(Task description) For this exercise, copy out each line of the material below that includes "shipping".

-- Opening Marker --

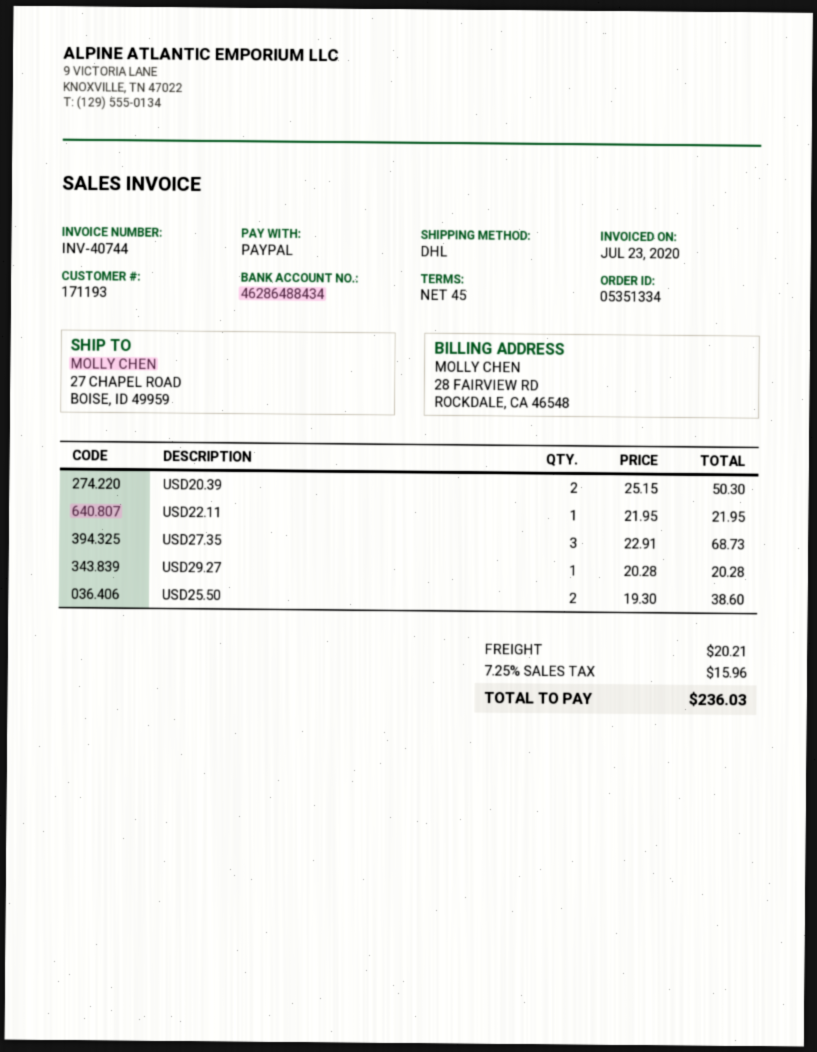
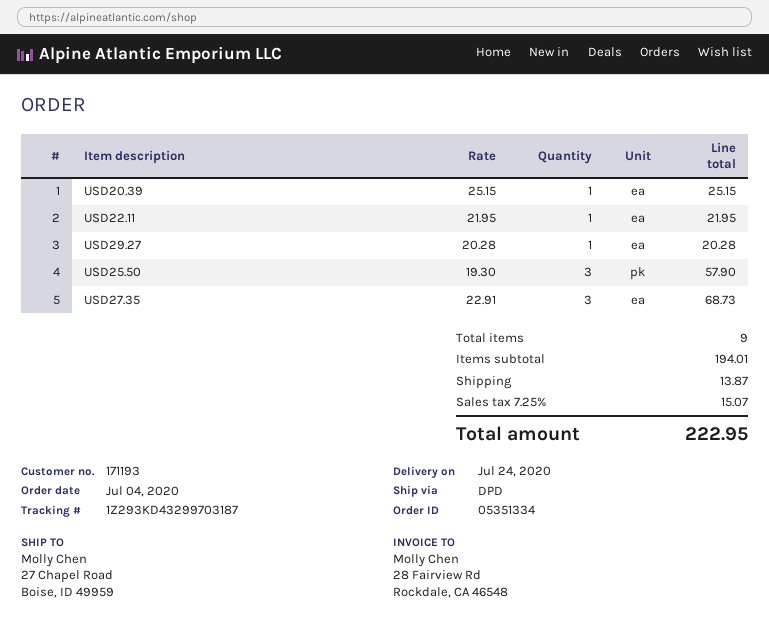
shipping method: DHL -> DPD
USD20.39: 2 x 25.15 = 50.30 -> 1 x 25.15 = 25.15
USD25.50: 2 x 19.30 = 38.60 -> 3 x 19.30 = 57.90
shipping: 20.21 -> 13.87
tax: 7.25% = 15.96 -> 7.25% = 15.07
total: 236.03 -> 222.95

-- Closing Marker --

(Response to the exercise)
shipping method: DHL -> DPD
shipping: 20.21 -> 13.87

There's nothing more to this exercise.